> [Task details]: In the listing below, find each line holding "control" and copy it.

> [Source information]:
◇ ◇ ◇ ◇ ◇ ◇ ◇

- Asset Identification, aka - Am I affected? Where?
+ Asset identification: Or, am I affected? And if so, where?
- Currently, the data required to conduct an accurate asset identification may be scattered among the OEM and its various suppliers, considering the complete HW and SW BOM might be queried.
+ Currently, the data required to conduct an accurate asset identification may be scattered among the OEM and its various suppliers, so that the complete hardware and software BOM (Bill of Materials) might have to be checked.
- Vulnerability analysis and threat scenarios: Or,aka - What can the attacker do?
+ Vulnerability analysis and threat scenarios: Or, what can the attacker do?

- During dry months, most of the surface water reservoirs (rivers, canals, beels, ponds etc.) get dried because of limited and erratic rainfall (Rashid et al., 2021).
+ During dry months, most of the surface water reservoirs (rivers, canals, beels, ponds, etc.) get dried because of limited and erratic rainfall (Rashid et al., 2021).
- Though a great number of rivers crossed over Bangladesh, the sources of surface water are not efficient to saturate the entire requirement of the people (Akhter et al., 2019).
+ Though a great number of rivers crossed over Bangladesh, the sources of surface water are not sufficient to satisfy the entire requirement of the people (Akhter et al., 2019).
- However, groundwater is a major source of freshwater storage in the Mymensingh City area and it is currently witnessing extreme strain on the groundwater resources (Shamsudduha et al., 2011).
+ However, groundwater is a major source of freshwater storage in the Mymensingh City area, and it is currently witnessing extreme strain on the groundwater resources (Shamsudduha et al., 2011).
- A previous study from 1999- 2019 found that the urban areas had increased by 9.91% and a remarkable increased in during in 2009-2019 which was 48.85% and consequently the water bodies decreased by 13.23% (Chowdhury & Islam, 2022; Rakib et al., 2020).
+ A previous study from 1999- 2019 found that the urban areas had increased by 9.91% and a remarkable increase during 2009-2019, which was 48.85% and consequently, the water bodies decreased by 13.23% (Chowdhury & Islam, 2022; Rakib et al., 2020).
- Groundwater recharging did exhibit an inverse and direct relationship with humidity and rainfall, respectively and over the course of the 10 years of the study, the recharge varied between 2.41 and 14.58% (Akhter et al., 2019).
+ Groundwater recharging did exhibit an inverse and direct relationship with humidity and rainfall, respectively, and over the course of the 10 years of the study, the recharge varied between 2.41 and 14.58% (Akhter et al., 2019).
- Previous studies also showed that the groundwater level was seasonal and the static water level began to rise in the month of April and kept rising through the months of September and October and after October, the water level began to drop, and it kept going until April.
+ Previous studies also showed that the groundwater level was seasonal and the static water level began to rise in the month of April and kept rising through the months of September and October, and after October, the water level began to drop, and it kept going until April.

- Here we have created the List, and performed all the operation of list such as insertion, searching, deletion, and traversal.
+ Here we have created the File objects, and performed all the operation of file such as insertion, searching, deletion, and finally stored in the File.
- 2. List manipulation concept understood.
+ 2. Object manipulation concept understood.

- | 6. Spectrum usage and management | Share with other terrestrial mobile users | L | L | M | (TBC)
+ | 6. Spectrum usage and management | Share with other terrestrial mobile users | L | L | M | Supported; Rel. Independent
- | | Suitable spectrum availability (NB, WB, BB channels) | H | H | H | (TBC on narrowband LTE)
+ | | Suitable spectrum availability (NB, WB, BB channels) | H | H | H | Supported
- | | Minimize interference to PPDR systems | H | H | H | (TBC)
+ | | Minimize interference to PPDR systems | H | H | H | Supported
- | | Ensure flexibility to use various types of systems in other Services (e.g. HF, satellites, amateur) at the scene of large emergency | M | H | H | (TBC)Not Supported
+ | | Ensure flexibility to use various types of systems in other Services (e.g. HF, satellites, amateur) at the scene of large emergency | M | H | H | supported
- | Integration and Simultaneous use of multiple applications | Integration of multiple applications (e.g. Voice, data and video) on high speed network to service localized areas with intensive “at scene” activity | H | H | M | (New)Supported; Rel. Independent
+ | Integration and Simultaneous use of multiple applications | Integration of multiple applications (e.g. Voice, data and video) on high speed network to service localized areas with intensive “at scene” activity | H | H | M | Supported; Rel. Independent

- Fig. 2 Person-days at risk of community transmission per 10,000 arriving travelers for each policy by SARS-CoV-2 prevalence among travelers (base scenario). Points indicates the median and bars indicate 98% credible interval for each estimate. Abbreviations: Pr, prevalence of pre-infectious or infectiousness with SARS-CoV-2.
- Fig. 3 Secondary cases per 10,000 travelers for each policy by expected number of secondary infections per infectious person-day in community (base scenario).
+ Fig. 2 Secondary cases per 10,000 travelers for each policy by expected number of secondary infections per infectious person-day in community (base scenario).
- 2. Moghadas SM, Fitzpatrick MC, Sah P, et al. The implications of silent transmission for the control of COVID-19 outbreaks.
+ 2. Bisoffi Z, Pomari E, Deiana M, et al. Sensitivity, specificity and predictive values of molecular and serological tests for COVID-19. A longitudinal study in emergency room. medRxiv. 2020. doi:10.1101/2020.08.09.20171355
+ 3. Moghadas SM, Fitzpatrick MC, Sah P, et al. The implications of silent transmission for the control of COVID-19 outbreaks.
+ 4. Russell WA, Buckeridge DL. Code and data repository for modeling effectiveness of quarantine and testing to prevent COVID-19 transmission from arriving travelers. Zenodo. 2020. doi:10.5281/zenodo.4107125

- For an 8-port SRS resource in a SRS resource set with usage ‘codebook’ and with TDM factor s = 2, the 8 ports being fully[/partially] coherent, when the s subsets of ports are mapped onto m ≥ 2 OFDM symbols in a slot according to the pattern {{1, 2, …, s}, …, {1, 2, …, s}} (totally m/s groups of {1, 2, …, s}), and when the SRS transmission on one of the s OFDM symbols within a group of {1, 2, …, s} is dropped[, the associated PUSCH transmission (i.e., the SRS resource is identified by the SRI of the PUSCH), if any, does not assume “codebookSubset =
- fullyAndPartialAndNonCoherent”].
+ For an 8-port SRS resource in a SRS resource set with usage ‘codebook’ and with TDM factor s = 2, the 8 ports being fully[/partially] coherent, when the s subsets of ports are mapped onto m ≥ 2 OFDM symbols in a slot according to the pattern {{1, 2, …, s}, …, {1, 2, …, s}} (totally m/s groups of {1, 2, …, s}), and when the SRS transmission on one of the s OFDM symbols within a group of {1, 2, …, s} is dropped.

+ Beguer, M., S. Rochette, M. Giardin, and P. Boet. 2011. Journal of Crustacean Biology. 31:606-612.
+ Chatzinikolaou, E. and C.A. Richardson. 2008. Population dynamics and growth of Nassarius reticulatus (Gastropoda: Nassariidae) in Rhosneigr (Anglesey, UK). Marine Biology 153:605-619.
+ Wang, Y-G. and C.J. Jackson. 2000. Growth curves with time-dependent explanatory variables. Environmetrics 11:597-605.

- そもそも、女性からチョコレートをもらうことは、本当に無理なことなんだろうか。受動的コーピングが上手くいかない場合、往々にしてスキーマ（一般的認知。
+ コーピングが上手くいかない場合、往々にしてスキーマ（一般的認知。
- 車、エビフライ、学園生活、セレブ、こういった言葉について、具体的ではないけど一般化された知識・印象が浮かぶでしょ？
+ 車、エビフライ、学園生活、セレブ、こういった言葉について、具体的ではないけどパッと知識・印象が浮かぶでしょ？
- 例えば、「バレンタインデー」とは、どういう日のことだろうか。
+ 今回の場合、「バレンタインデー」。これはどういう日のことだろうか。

◇ ◇ ◇ ◇ ◇ ◇ ◇

> [Exercise answer]:
- 2. Moghadas SM, Fitzpatrick MC, Sah P, et al. The implications of silent transmission for the control of COVID-19 outbreaks.
+ 3. Moghadas SM, Fitzpatrick MC, Sah P, et al. The implications of silent transmission for the control of COVID-19 outbreaks.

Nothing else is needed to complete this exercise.